Choirs from the PBA have performed in California, Arizona, New Mexico, Hawaii, Kentucky, Washington, Oregon, Washington, D.C., Maryland, Florida, Georgia, and Alabama, and have traveled to France, Germany, the Czech Republic, China, Lithuania, Hungary, Latvia, Russia, Estonia, Australia, New Zealand, Argentina, South Africa, Peru, and Brazil. They have multiple CDs, a live CD, Christmas music by Benjamin Britten, two spirituals CDs, and a recording of two of Bach's "Lutheran Masses". They have sung with the San Francisco Symphony, the Moscow Chamber Orchestra, American Bach Soloists, Lithuanian State Orchestra, Marcus Shelby Jazz Orchestra, The Berkeley Symphony, the orchestras of UC Berkeley and UC Davis, as well as with several top boy's choirs around the world, including the Vienna Boys' Choir and the Drakensberg Boys Choir.

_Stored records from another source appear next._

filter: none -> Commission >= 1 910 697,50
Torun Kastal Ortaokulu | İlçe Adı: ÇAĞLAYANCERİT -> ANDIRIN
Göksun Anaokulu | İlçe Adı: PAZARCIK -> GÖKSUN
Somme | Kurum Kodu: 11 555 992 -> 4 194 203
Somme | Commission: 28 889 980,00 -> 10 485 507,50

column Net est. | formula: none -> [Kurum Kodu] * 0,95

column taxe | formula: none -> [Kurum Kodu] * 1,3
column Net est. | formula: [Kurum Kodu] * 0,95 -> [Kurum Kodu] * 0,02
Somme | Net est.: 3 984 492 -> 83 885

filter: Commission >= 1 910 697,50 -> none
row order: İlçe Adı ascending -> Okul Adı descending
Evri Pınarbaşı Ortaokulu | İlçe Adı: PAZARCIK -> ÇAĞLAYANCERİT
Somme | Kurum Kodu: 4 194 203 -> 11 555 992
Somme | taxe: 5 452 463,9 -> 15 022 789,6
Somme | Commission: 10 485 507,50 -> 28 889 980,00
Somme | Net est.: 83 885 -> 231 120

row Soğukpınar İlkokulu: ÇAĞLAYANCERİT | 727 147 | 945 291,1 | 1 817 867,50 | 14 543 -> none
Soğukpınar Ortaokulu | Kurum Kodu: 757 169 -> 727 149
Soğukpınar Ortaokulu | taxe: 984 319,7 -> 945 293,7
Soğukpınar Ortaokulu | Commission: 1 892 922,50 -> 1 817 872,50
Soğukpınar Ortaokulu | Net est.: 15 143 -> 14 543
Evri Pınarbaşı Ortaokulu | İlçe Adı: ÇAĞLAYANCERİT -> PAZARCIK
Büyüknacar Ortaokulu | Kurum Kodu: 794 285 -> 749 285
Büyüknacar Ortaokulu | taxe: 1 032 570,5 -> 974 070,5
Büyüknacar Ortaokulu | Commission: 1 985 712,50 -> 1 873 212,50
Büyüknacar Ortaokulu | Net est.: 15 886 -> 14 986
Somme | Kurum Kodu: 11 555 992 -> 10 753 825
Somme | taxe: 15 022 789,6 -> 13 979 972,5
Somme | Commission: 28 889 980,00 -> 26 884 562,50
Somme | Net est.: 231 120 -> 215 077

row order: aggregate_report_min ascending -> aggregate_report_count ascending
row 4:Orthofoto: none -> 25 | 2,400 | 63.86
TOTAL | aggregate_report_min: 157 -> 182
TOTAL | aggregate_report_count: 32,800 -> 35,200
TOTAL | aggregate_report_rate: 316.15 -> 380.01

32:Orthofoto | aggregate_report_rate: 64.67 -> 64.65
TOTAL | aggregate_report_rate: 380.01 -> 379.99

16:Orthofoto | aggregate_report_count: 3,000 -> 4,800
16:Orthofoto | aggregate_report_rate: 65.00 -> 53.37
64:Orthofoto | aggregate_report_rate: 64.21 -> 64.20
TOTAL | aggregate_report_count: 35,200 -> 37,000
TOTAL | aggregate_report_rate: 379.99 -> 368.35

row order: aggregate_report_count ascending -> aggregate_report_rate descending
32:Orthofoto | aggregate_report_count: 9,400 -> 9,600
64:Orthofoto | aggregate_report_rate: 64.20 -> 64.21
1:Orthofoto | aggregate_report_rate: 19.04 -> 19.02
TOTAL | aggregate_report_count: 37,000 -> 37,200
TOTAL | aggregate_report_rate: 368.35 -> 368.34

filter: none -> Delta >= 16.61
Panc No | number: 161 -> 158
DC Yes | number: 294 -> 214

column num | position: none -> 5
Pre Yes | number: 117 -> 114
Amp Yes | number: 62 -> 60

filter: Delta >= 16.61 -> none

The PBA has also performed with comedian Zach Galifianakis, is the voice of the Yahoo! yodel, has sung for the Chabad Telethon, performs dozens of free school performances every year, and published quite possibly the first ever choir tour blog, in July 2001

The Founding Music Director is Kevin Fox, who sings with the American Bach Soloists and the Grace Cathedral Choir of Men and Boys.